Pour que nous allions sur ses traces

Pour que nous allions sur ses traces – 25 mars 2018

Le dimanche des rameaux est l’une des fêtes liturgiques les plus populaires dans notre pays, et même sûrement au-delà. Les rameaux sont les signes de la vie qui renaît. En les agitant au son des « Hosanna », nous nous associons à l’allégresse des foules de Jérusalem, heureuses de voir s’accomplir l’œuvre du salut.

On oublie plus souvent que le nom véritable de cette fête, c’est « dimanche des rameaux et de la Passion du Seigneur ». Il est beau d’être là au moment de la joie, et de reconnaître en Jésus le Messie sauveur. Mais cela a-t-il du sens si nous sommes absents au moment de la Passion ?
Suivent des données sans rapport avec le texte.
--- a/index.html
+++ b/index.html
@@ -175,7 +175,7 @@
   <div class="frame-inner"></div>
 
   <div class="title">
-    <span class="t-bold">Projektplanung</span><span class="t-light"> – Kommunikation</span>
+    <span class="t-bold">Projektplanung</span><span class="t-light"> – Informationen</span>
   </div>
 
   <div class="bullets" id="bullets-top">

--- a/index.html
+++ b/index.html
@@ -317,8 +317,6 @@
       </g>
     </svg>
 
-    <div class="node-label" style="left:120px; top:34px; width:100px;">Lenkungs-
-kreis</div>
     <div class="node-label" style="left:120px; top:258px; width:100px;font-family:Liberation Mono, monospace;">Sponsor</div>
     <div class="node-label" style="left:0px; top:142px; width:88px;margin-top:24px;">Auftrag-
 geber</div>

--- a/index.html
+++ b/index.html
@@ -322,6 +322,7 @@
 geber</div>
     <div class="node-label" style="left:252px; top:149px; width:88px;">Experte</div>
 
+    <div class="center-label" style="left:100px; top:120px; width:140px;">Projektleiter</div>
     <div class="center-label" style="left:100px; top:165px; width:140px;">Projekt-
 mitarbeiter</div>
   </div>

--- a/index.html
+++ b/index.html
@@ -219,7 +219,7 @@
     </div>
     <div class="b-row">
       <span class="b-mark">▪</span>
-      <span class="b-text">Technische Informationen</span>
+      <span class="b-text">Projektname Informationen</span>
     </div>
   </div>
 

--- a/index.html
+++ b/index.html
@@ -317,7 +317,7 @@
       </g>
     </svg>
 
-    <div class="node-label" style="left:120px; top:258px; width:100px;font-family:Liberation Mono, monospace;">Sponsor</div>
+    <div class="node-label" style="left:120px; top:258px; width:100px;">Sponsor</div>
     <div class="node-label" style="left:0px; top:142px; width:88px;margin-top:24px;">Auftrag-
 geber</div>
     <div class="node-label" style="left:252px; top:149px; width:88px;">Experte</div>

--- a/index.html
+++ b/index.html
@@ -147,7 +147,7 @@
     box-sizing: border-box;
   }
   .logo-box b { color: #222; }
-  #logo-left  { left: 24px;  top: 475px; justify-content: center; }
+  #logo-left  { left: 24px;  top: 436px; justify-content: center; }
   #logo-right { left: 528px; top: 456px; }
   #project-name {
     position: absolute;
La joie du salut n’est pas un dû. C’est un don, et Jésus s’est donné lui-même jusqu’au bout pour nous faire connaître la réconciliation et la paix. « C’est pour nous que le Christ a souffert » dit Saint Pierre (1 P 2,21). Ce « pour nous » est d’une profonde signification dans notre compréhension du mystère du Christ (cf. Rm 8,31; 2 Co 5,21 ; 1 Jn 4,9 etc). Nous le retrouvons dans le Credo. Saint Paul a été tellement saisi par cette réalité qu’il est allé jusqu’à dire, en une formule audacieuse : « Le Christ m’a aimé et s’est livré pour moi » (Ga 2,20).

Nous ne pouvons rester comme des spectateurs extérieurs quand Jésus entre dans sa Passion. La Croix n’aurait alors plus aucun sens et nous ne comprendrions pas davantage ce que veut dire la joie du salut.

Il y avait les foules qui acclamaient Jésus, mais il y a eu aussi les Saintes femmes qui l’ont suivi jusqu’au Golgotha, et Simon de Cyrène qui a mis ses pas au sens propre dans ceux de Jésus. C’est ce que Saint Pierre nous invite à faire : « C’est pour nous que le Christ a souffert, il nous a montré le chemin pour que nous allions sur ses traces ».

Pour que nous allions sur ses traces. La liturgie de cette semaine sainte nous en offre l’opportunité. Sachons la saisir.